#### Raw data

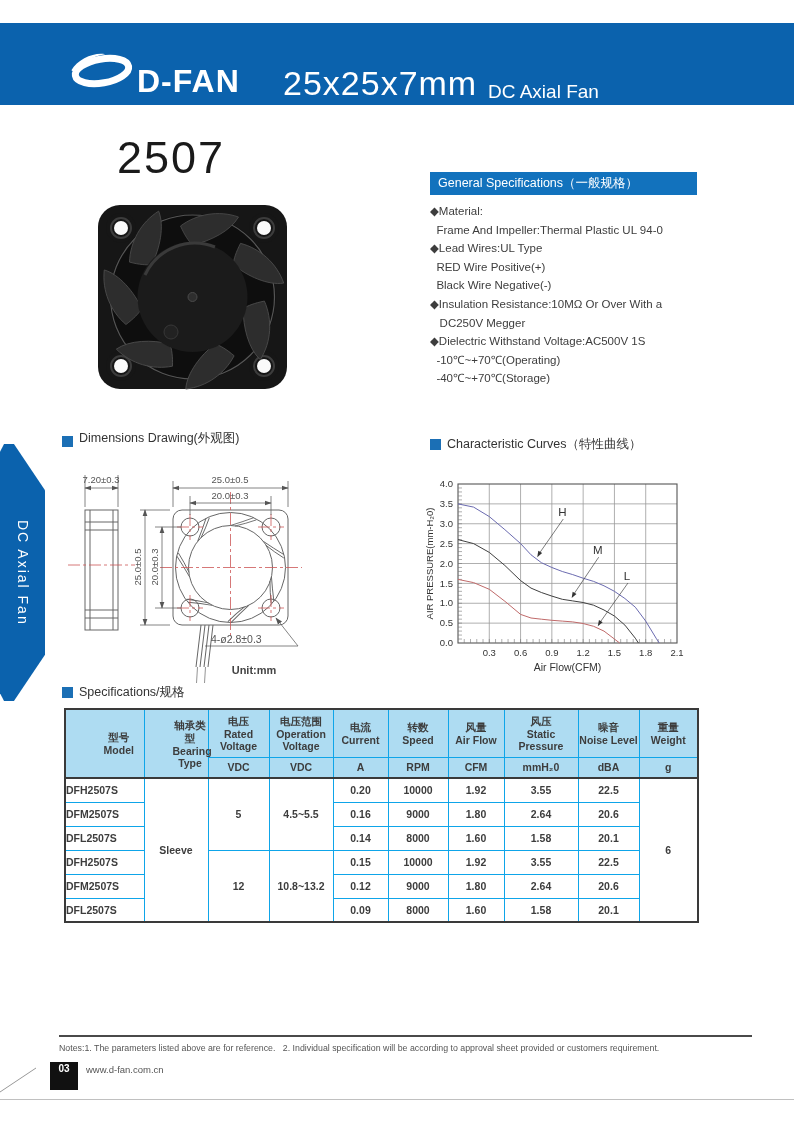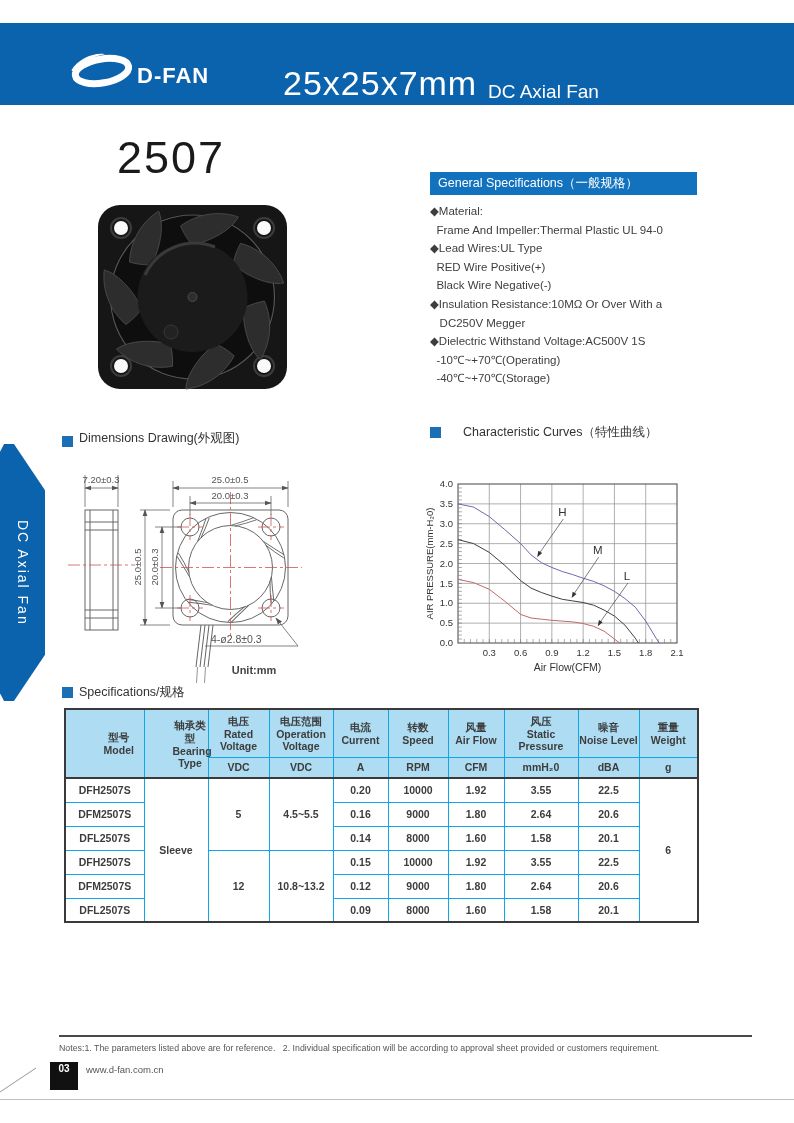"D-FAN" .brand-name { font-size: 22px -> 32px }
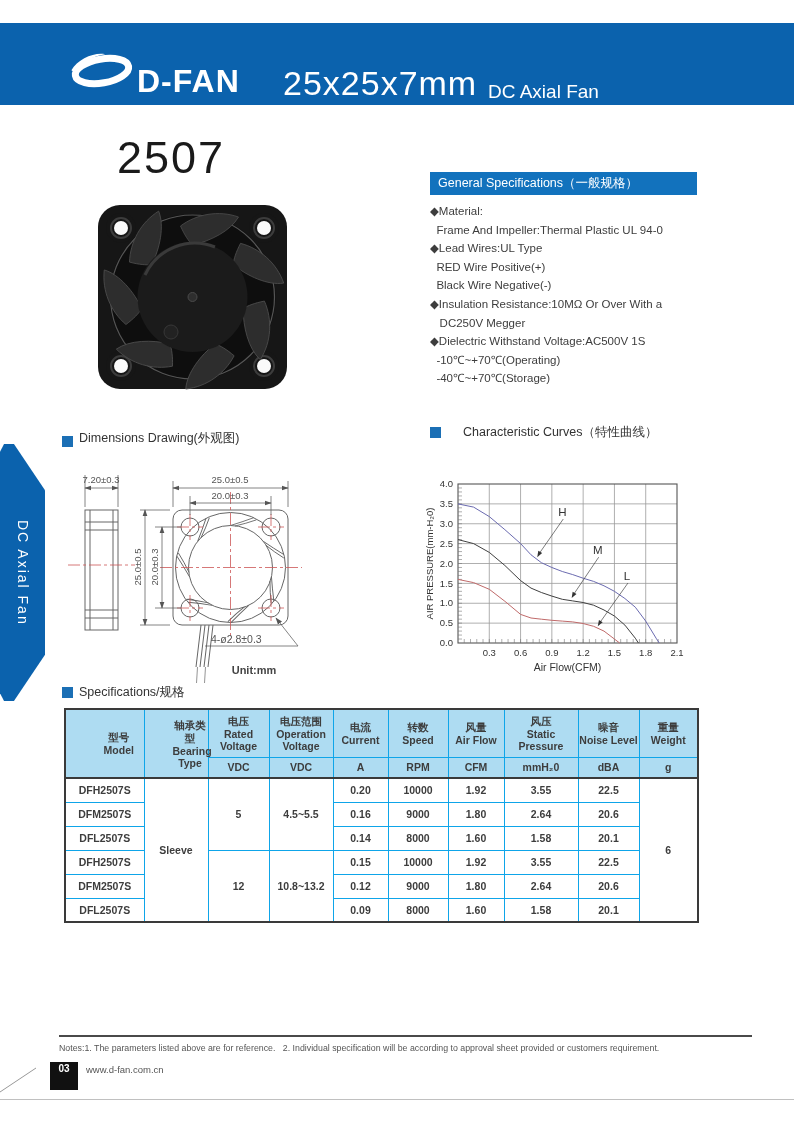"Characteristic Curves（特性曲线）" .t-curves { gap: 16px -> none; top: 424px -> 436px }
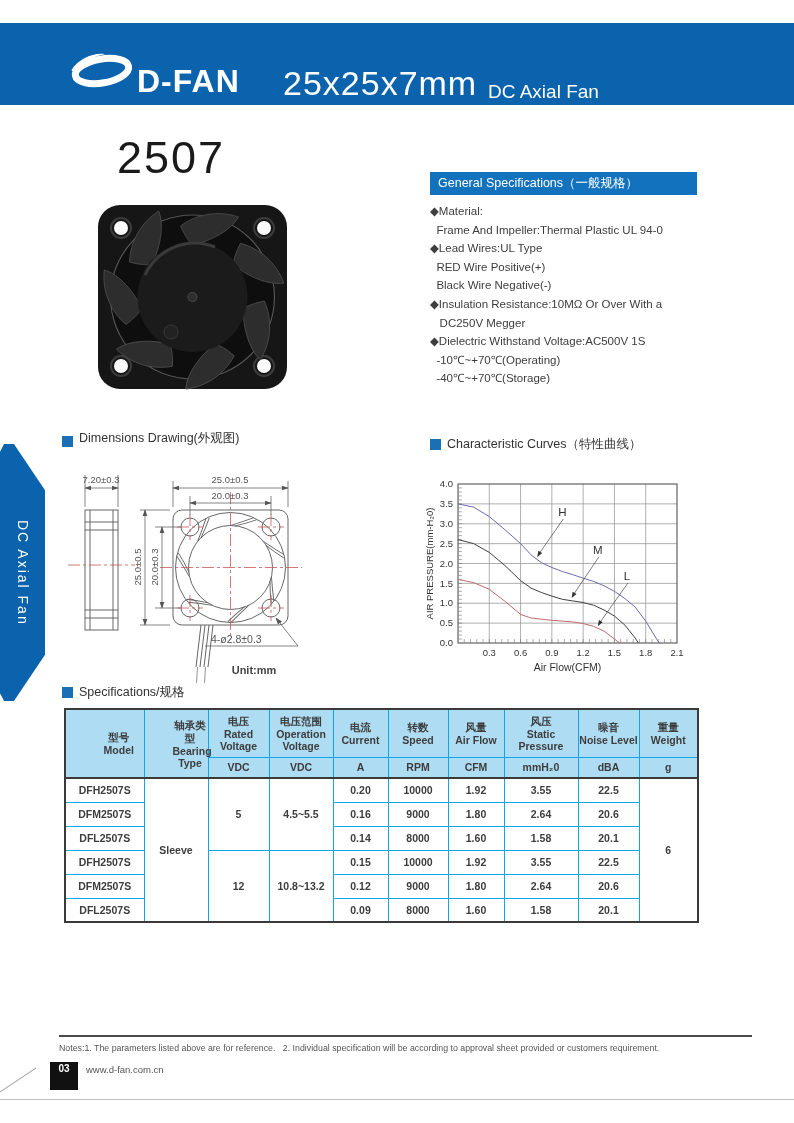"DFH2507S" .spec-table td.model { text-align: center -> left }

########
#### Raw data

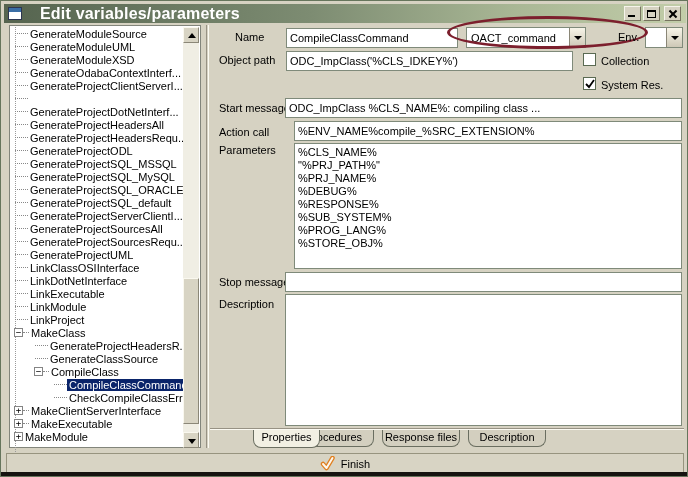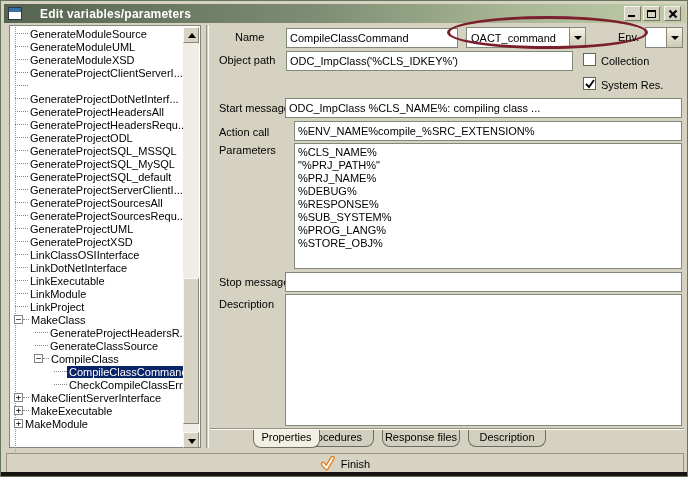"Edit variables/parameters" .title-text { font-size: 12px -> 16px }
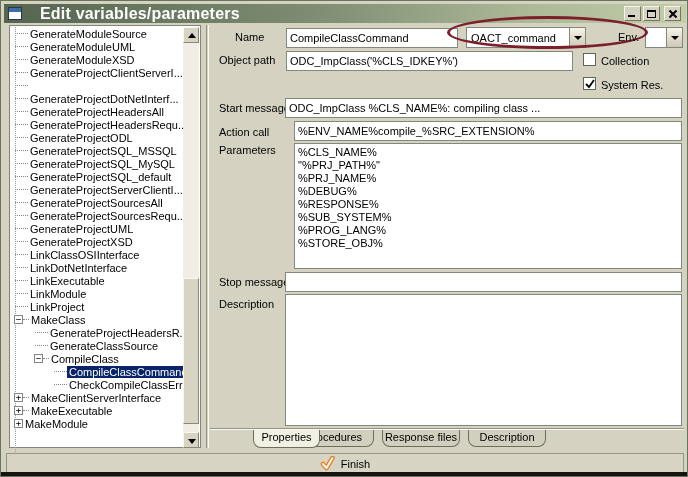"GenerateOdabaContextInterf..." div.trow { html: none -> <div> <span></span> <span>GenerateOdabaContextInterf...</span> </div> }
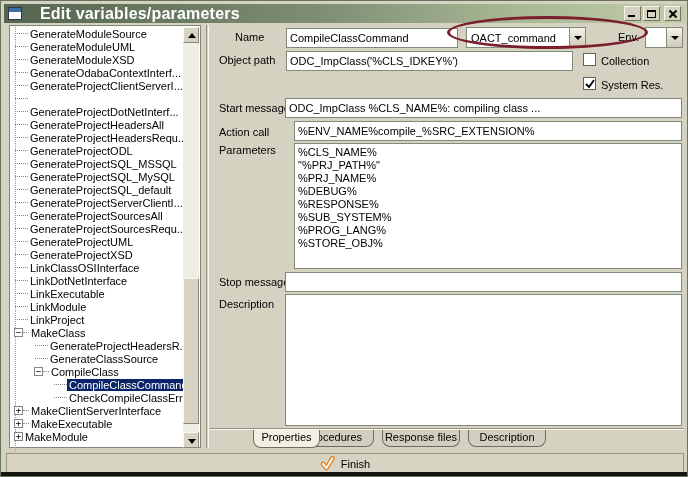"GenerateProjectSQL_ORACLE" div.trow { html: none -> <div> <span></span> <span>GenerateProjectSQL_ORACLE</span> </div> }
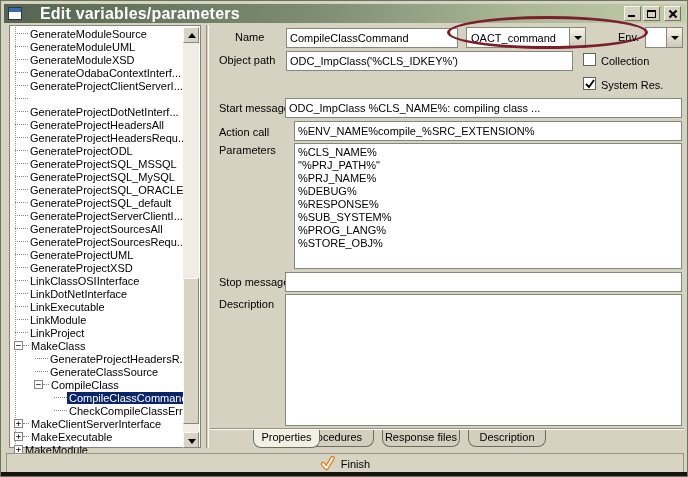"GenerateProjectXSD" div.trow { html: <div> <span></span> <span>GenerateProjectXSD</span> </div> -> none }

########

Problem description
Copy only this from above: the line containing "font-size: 22px ->", the line containing "text-align: center ->", and all lines between, printed exactly. Leave out the pictures.

Your response
"D-FAN" .brand-name { font-size: 22px -> 32px }
"Characteristic Curves（特性曲线）" .t-curves { gap: 16px -> none; top: 424px -> 436px }
"DFH2507S" .spec-table td.model { text-align: center -> left }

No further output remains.